Lomax was under no pressure to work exclusively with Thomas Dane’s stable, though she has also chosen pieces from Anya Gallaccio, salvaged from a performative work from 2016 in which a 3D printer spooled out a growing mountain of soft clay whorls. There are slithery snake-like knots of clay by Lynda Benglis dripping in green-and-blue glaze, and sliced sculptural vessels from the late Philip King.

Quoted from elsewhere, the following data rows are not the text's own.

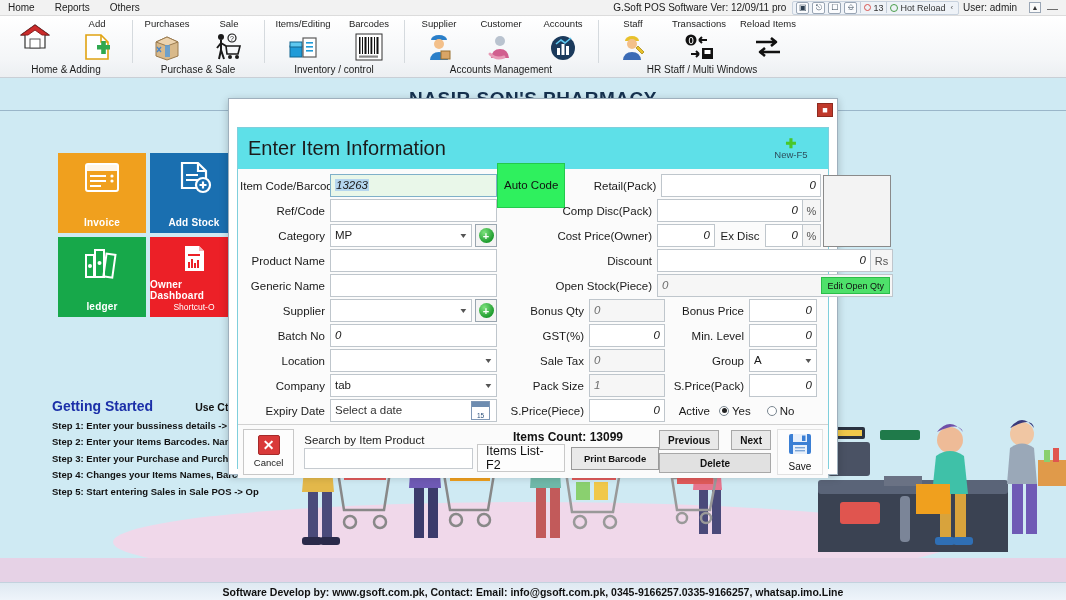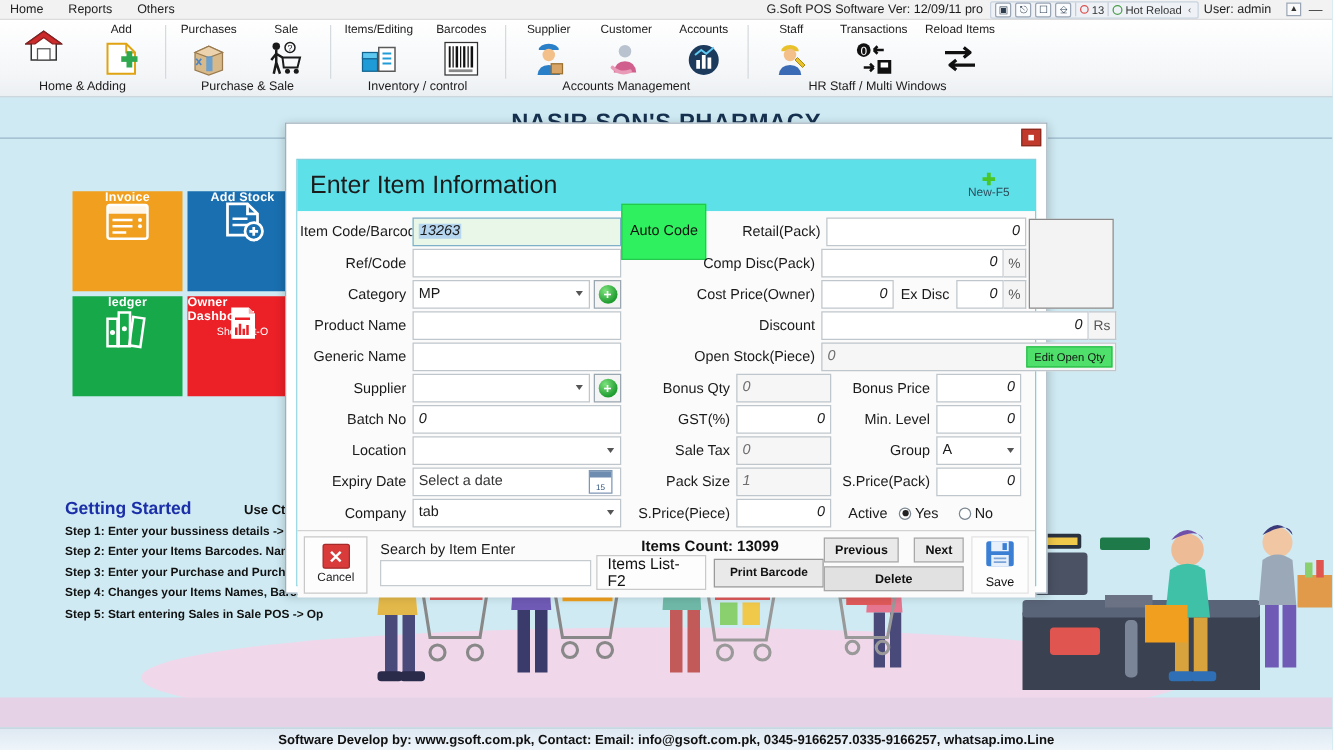--- a/index.html
+++ b/index.html
@@ -84,7 +84,7 @@
   .tilerow{ display:flex; gap:4px; margin-bottom:4px;}
   .tile{
     width:88px; height:80px; position:relative; color:#fff;
-    display:flex; flex-direction:column; align-items:center; 
+    display:flex; flex-direction:column; align-items:center; justify-content:flex-end;
     padding-bottom:5px;
   }
   .tile .tlabel{ font-size:10px; font-weight:bold; letter-spacing:.2px;}

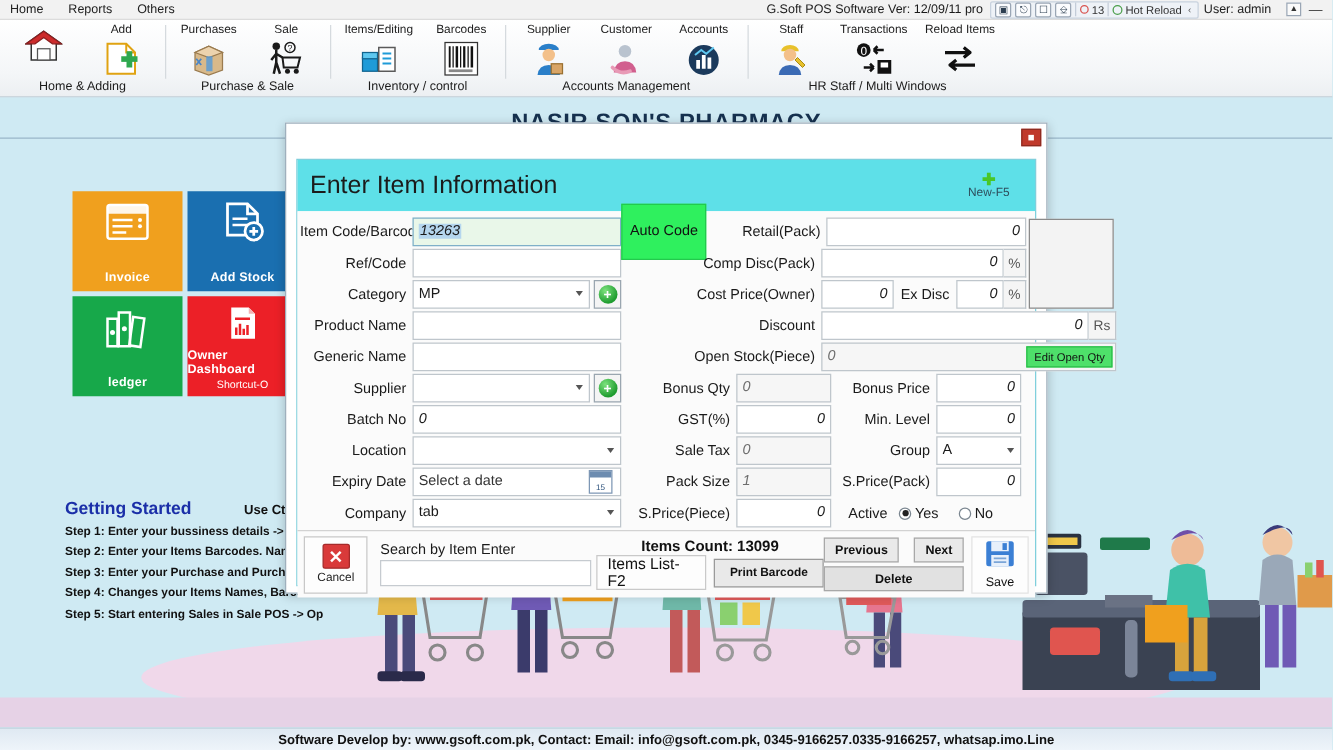--- a/index.html
+++ b/index.html
@@ -711,18 +711,18 @@
         </div>
 
         <div class="frow">
+          <span class="flabel" style="width:90px">Company</span>
+          <span class="fcombo">
+            <span class="cv">tab</span>
+            <span class="arw">▼</span>
+          </span>
+        </div>
+
+        <div class="frow">
           <span class="flabel" style="width:90px">Expiry Date</span>
           <span class="fcombo">
             <span class="cv ro" style="color:#333">Select a date</span>
             <span class="datebtn">15</span>
-          </span>
-        </div>
-
-        <div class="frow">
-          <span class="flabel" style="width:90px">Company</span>
-          <span class="fcombo">
-            <span class="cv">tab</span>
-            <span class="arw">▼</span>
           </span>
         </div>
       </div>

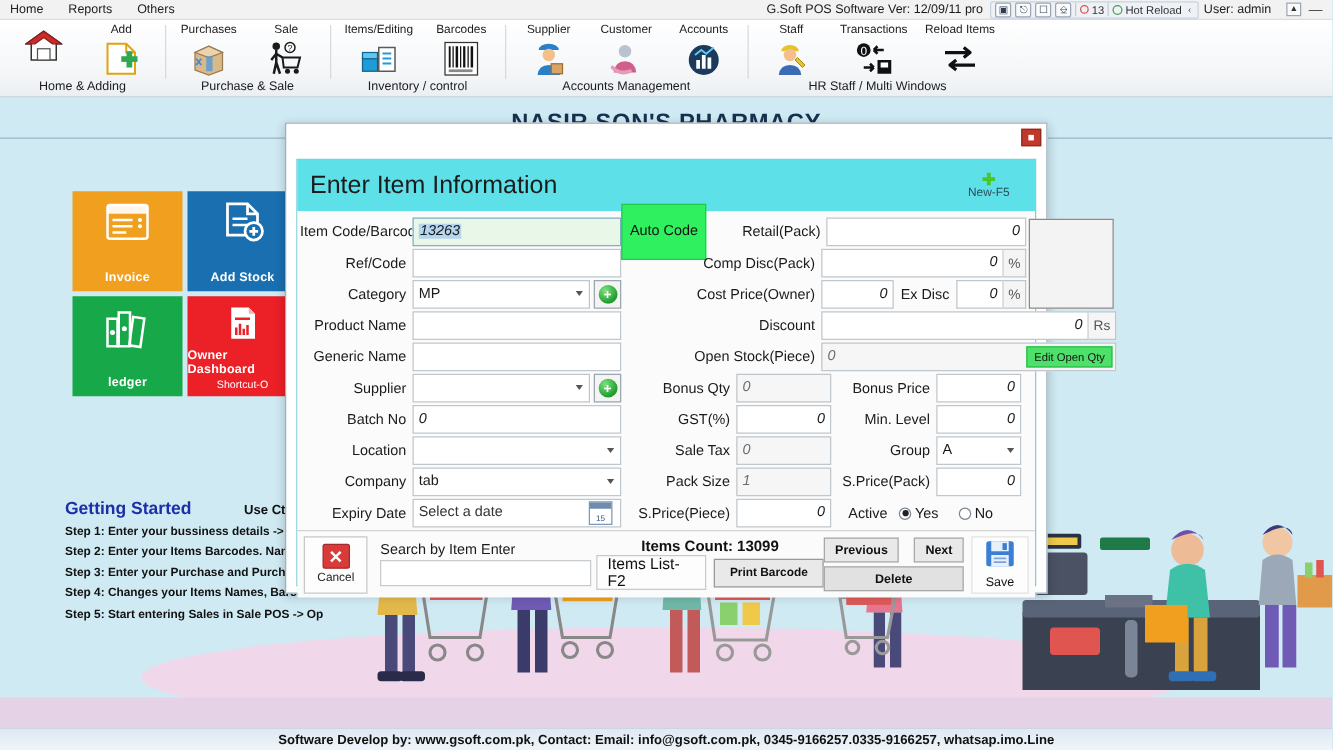--- a/index.html
+++ b/index.html
@@ -817,7 +817,7 @@
       </div>
 
       <div class="searchwrap">
-        <span class="slab">Search by Item Enter</span>
+        <span class="slab">Search by Item Product</span>
         <input type="text" value="" style="">
       </div>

Since this project is partly autobiographical – Lomax has known King since her Whitechapel days and Odundo since the potter graduated – it’s no surprise that Andrew Lord is here as well. A beneficiary of the Camden Arts Centre kiln and a close friend of Lomax (“a central part of my artistic life”), Lord’s ring of delicate birds – marked with his own fingerprints and often mended with gold, kintsugi-style – underline the connection this show makes between the earthliness of ceramic and the natural conditions in which Naples sits.
Meanwhile, Serena Korda’s draped ropes of ceramic beads, including shiver-inducing weeping heads, have an intense diaristic quality, made as they were over the space of a difficult pandemic.
“In the UK especially, there’s always been this ridiculous division in the ceramics world between art and craft,” says Lomax. “What’s more important is how certain artists have always stood out.” In Naples, she has created a clever, and moving, display of the work of some of these people.
‘A Matter of Life and Death’ at Thomas Dane Gallery, Naples.